Use Site: Search to Reveal Index Gaps
After sorting out duplicate content and untangling those overzealous canonical tags, it’s time to check whether Google actually knows your important pages exist—because sometimes, they don’t.
Type `site:yourdomain.com` into Google. If you see “0 results,” something’s seriously wrong—likely a noindex tag or robots.txt block.
I’ve seen sites with 500 pages show only 20 in results; that gap means Google’s missing key content.
Check specific URLs, like `site:yourdomain.com/blog`, to spot section-level issues.
Low counts? Compare with your sitemap. Use quotes for exact phrases, exclude admin paths with `-inurl`, and track changes weekly.
Test Pages for Indexing Issues Using URL Inspection

Ever wonder why a page you *know* should be ranking isn’t showing up in search results? I’ve been there.
Use Google’s URL Inspection tool—paste the full URL, check indexing status, and see exactly what Google sees. You’ll spot noindex tags, crawl errors, or canonical mix-ups fast.
Test live rendering, fix issues, then request indexing. It’s troubleshooting made practical.
Identify Orphaned Pages Missing Internal Links
Just because Google can crawl a page doesn’t mean it knows the page matters—and that’s where orphaned pages trip up even smart SEO strategies.
You’ve got live pages, sure, but if no internal links point to them, they’re digital ghosts. I’ve seen great content vanish from search simply because a redesign killed its links. Use Screaming Frog to find pages with zero inlinks—then either link to them or cut them loose.
And Finally
I’ve seen it countless times: you publish great content, but Google doesn’t index it.

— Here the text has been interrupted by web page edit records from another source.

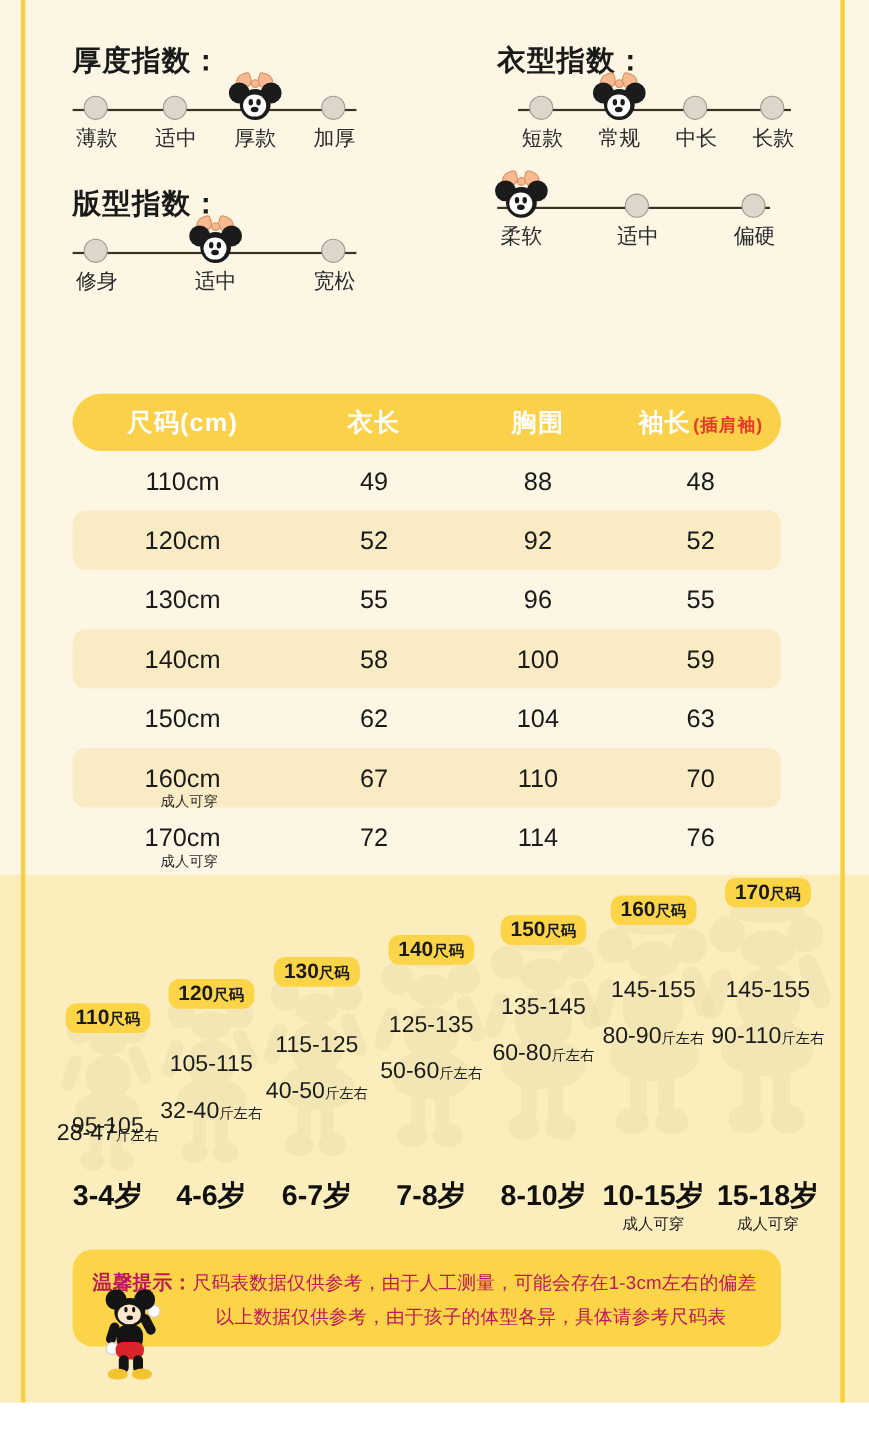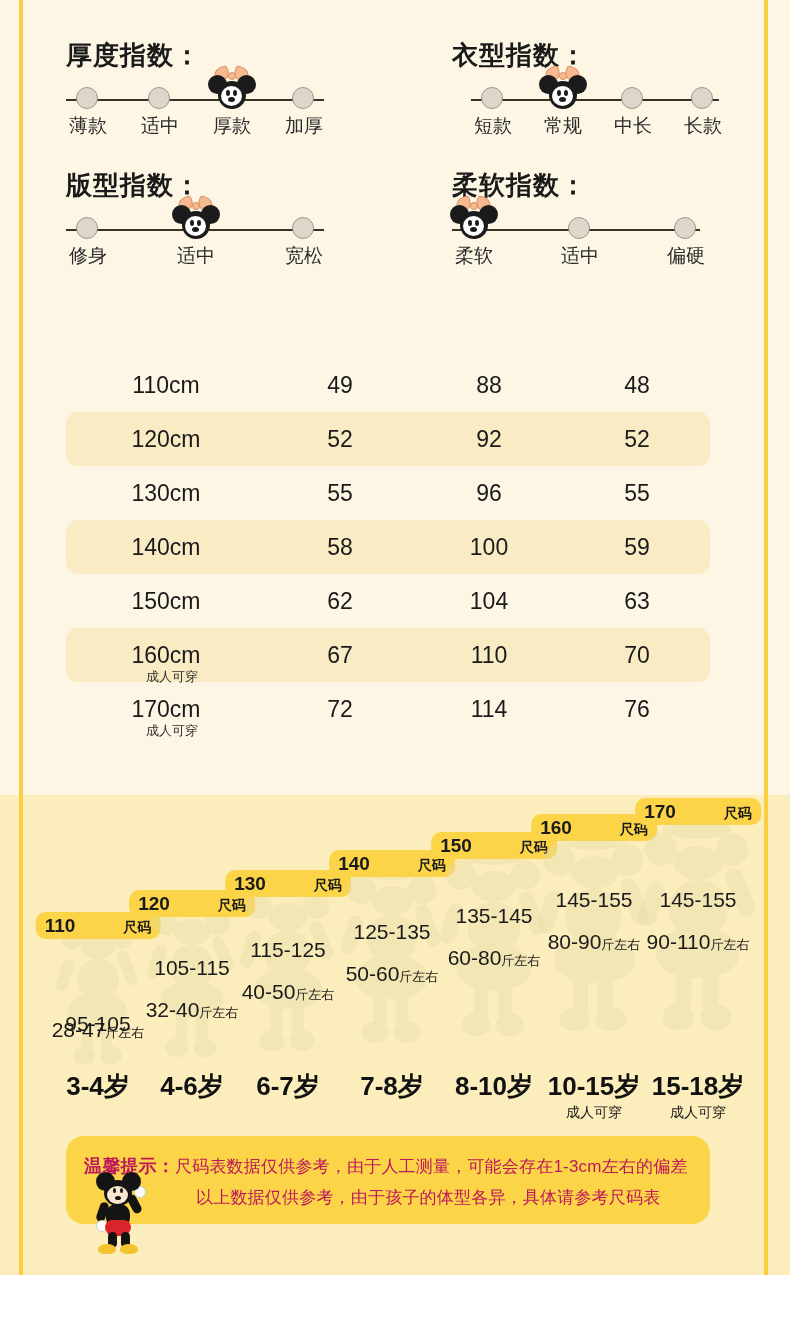"柔软指数：" div.index-title { html: <div>柔软指数：</div> -> none }
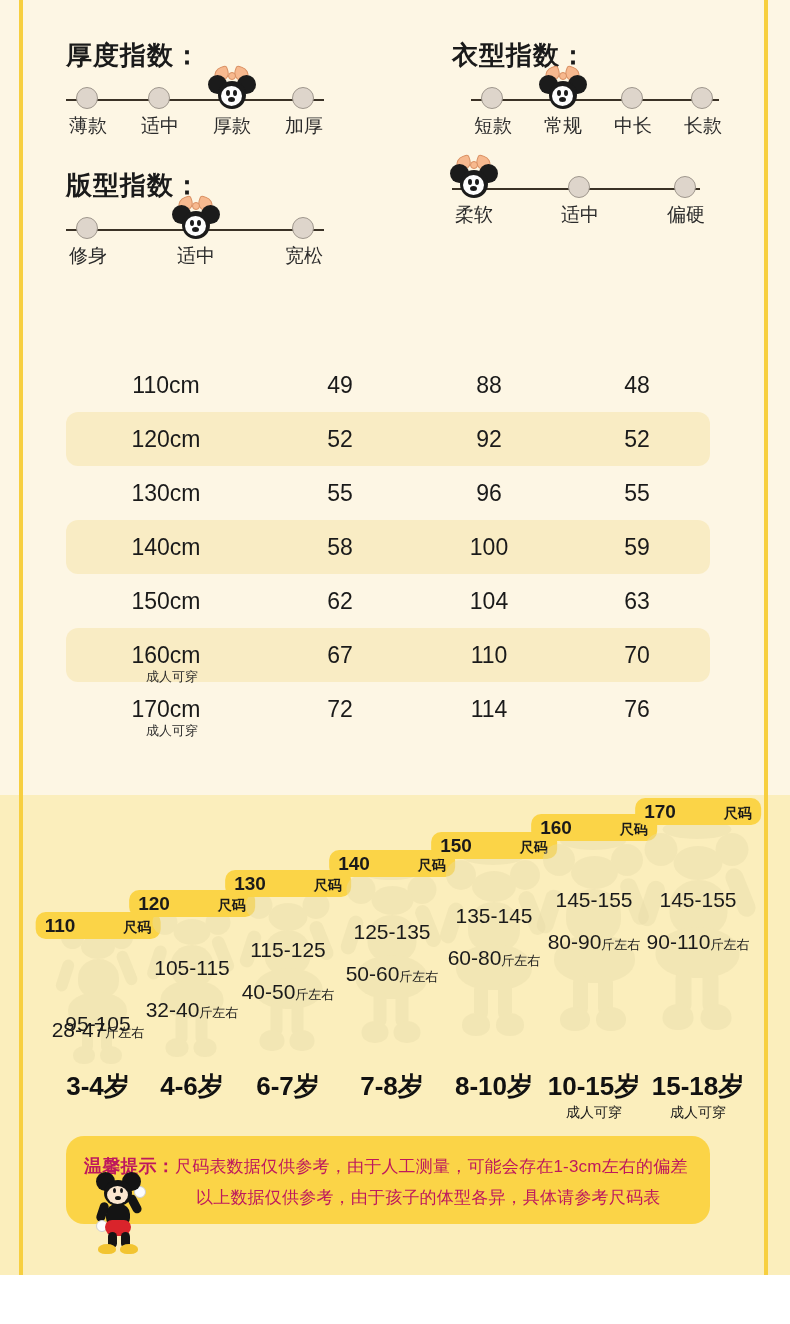"尺码(cm)" div.st-head { html: none -> <div> <div>尺码(cm)</div> <div>衣长</div> <div>胸围</div> <div><span>袖长</span><span>(插肩袖)</span></div> </div> }
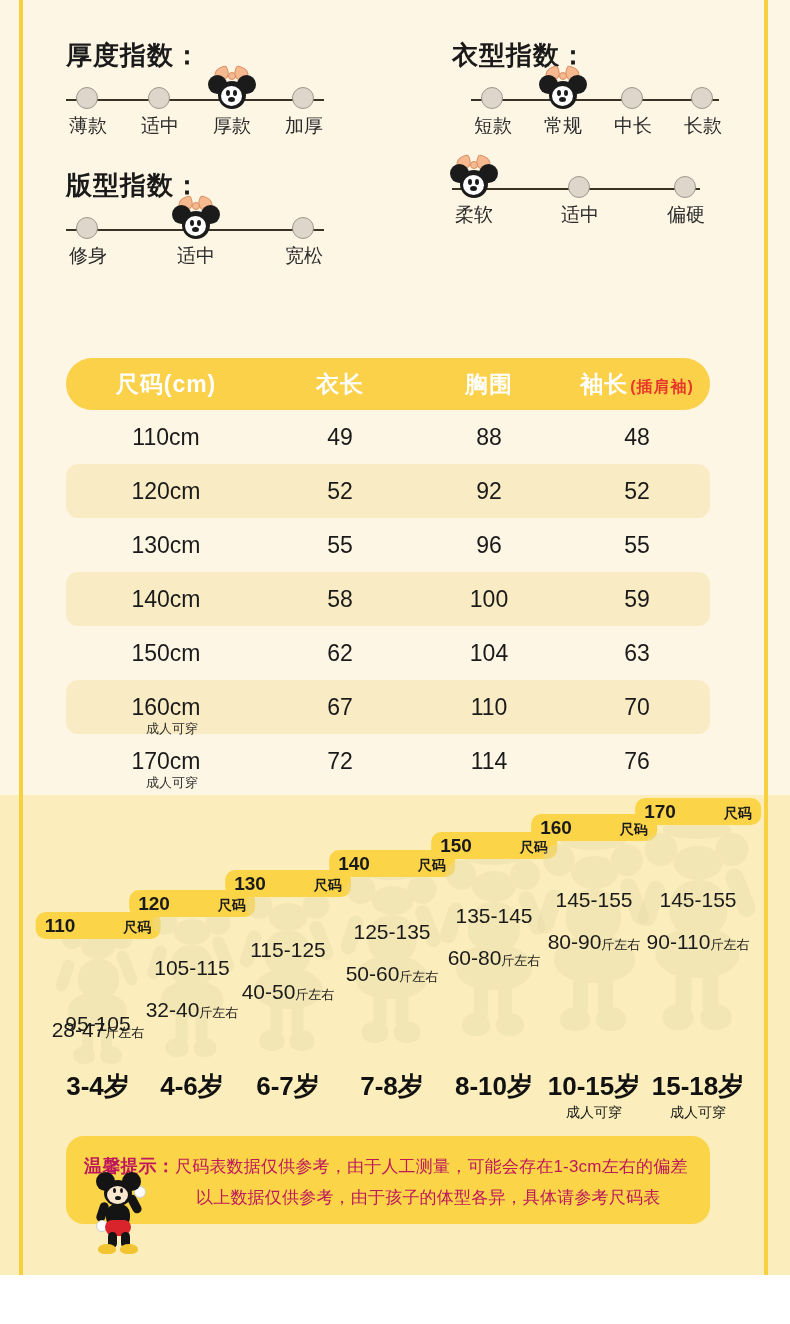"尺码" .size-badge .sfx { padding-left: 48px -> none }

Don’t panic. Start with Search Console—it’ll show you exactly what’s blocked, whether by robots.txt, noindex tags, or server errors. I always check canonicals and orphaned pages too; they’re common culprits. Use the URL Inspection tool—it’s like a health scan for indexing. And yes, *site:* searches still work, despite what some “gurus” claim. Fix the basics, and you’ll save hours chasing myths.